Direct naar artikelinhoud

Strijd tegen fiscale fraude: veel geblaat, weinig wol

Europees president Herman Van Rompuy schuwde de grote woorden niet op de Europese top over belastingontwijking en -fraude. 'Het momentum is er. Laat ons de strijd opvoeren.' Maar op het terrein boekt die strijd nauwelijks vooruitgang.

Raadsvoorzitter Van Rompuy: "Dit gaat om een gezamenlijke strijd tegen onaanvaardbare praktijken. In Europa staan honderden miljarden euro's op het spel. Het is een kwestie van billijkheid."

Ondanks de harde taal schiet de strijd tegen onethische belastingconstructies niet op. Iedereen kijkt naar iedereen. Ierland vindt dat het in de zaak-Apple niets te verwijten valt. Luxemburg en Oostenrijk willen pas bankgegevens uitwisselen met de rest van de Europese Unie als ook niet-EU-land Zwitserland dat doet. Beide kwesties illustreren de drie redenen waarom het zo moeizaam gaat.

Nationale belangen gaan voor

De EU kan alleen maar beslissing treffen over belastingkwesties als er unanimiteit bereikt wordt onder de lidstaten. Elke lidstaat heeft vetorecht en kan in de praktijk zijn eigen belastingbeleid voeren, op basis van zijn eigen belangen.

Zo kan er voor de Ieren geen sprake van zijn om hun laag belastingtarief voor bedrijfswinsten te verhogen, omdat het deel uitmaakt van hun economische beleid om grote bedrijven aan te trekken. Hetzelfde is te horen in Londen. Nederland houdt dan weer vast aan zijn postbusfirma's, zoals België gunstregimes als de notionele intrestaftrek als lokmiddel gebruikt voor multinationals.

Wie eerst knippert, verliest

De regeringsleiders hebben ook wel door dat hun onderlinge fiscale concurrentie alles ingewikkeld maakt en leidt tot een 'race to the bottom', waar op het einde van de rit iedereen slechter van wordt. Een gezamenlijk optreden dringt zich dus op. "Het is hoog tijd om de strijd op te voeren. We zien krantenkop na krantenkop over de achterpoortjes in belastingsystemen. We weten dat dit een probleem is dat geen enkele lidstaat op zijn eentje kan oplossen", verklaarde Europees president Herman Van Rompuy.

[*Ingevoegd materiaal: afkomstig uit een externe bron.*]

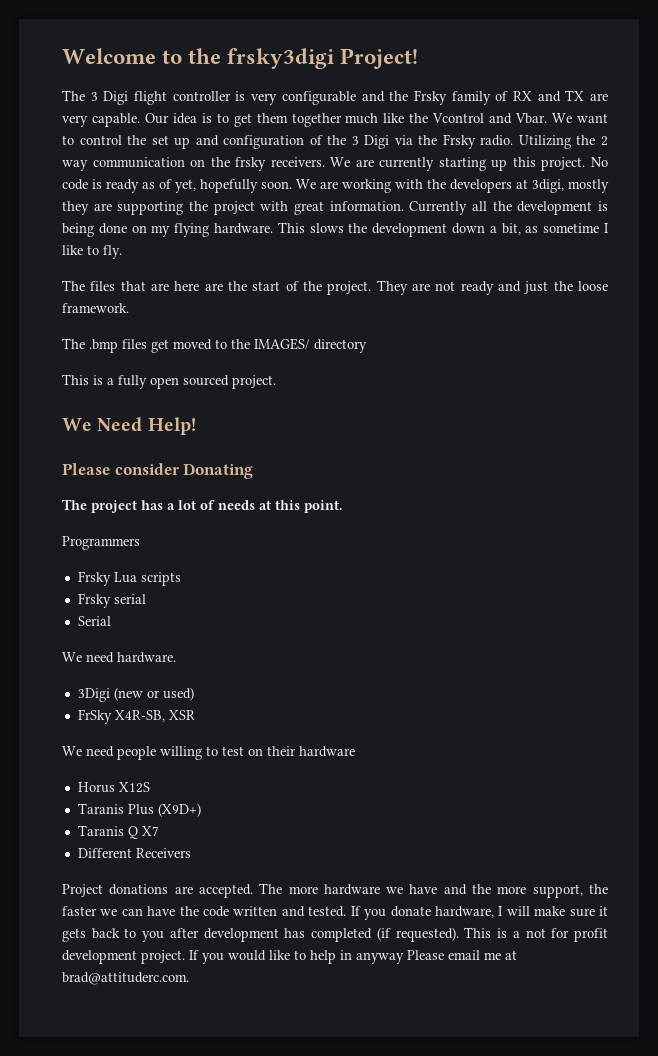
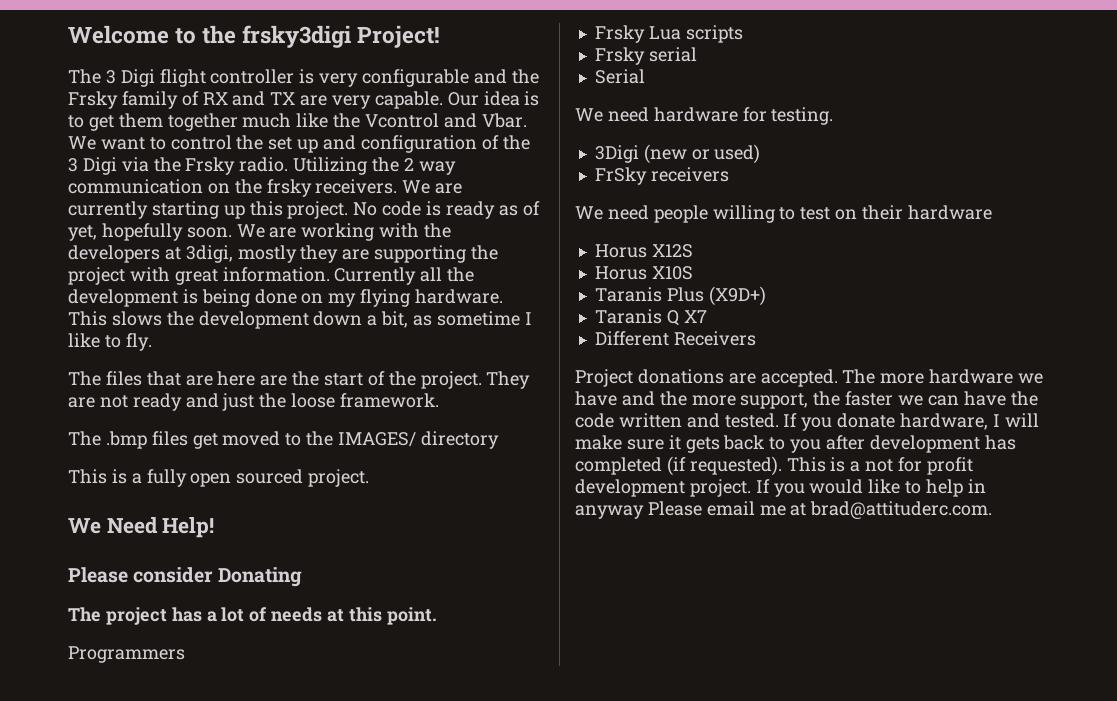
[117,652,176,663] hardware. -> [653,107,834,125] hardware for testing.
[114,710,195,722] X4R-SB, XSR -> [650,167,729,182] receivers
(150, 787) none -> [594,266,693,280] // Horus X10S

Alleen is er een probleem van timing. Wie als eerste land aan zijn belastingstelsel morrelt, riskeert dat het kapitaal meteen andere oorden opzoekt. Grote bedrijven hebben nu eenmaal slimme adviseurs die betaald worden om de gaatjes in de wetgeving te zoeken.

De positie van Nederlands premier Mark Rutte illustreert dat. Hij is officieel bereid de brievenbusfirma's aan te pakken, maar pas als er eerst internationaal afspraken zijn gemaakt over belastingstelsels. Het eindresultaat is dat alle spelers elkaar in de gaten houden, waardoor er niets beweegt.

De wereld is groter dan Europa

Fiscale harmonisatie binnen de EU - bijvoorbeeld een eengemaakt tarief voor de vennootschapsbelasting - is vrijwel een onmogelijke zaak, zo erkende Europees Commissievoorzitter José Manuel Barroso gisteren. Maar de uitspraak van Rutte wijst op een nog groter probleem. Zelfs al raakt Europa het eens over een gezamenlijke aanpak, dan nog kunnen belastingontwijkers en -fraudeurs hun heil zoeken in fiscale paradijzen in pakweg Azië of de Caraïben. Van Rompuy hoopt daarom mondiale afspraken te maken op de komende G8- en G20-toppen.

De belastingontwijkers hoeven het niet eens zo ver te zoeken. Dichter bij huis heb je Zwitserland en de dwergstaatjes San Marino, Andorra, Liechtenstein en Monaco. Van Rompuy wil tegen het eind van dit jaar die niet-EU-landen overhalen om financiële gegevens uit te wisselen. Pas als die vijf hun bankgeheim ophef-fen, zijn ook Luxemburg en Oostenrijk, de enige EU-landen die tegenstribbelen, bereid hetzelfde te doen.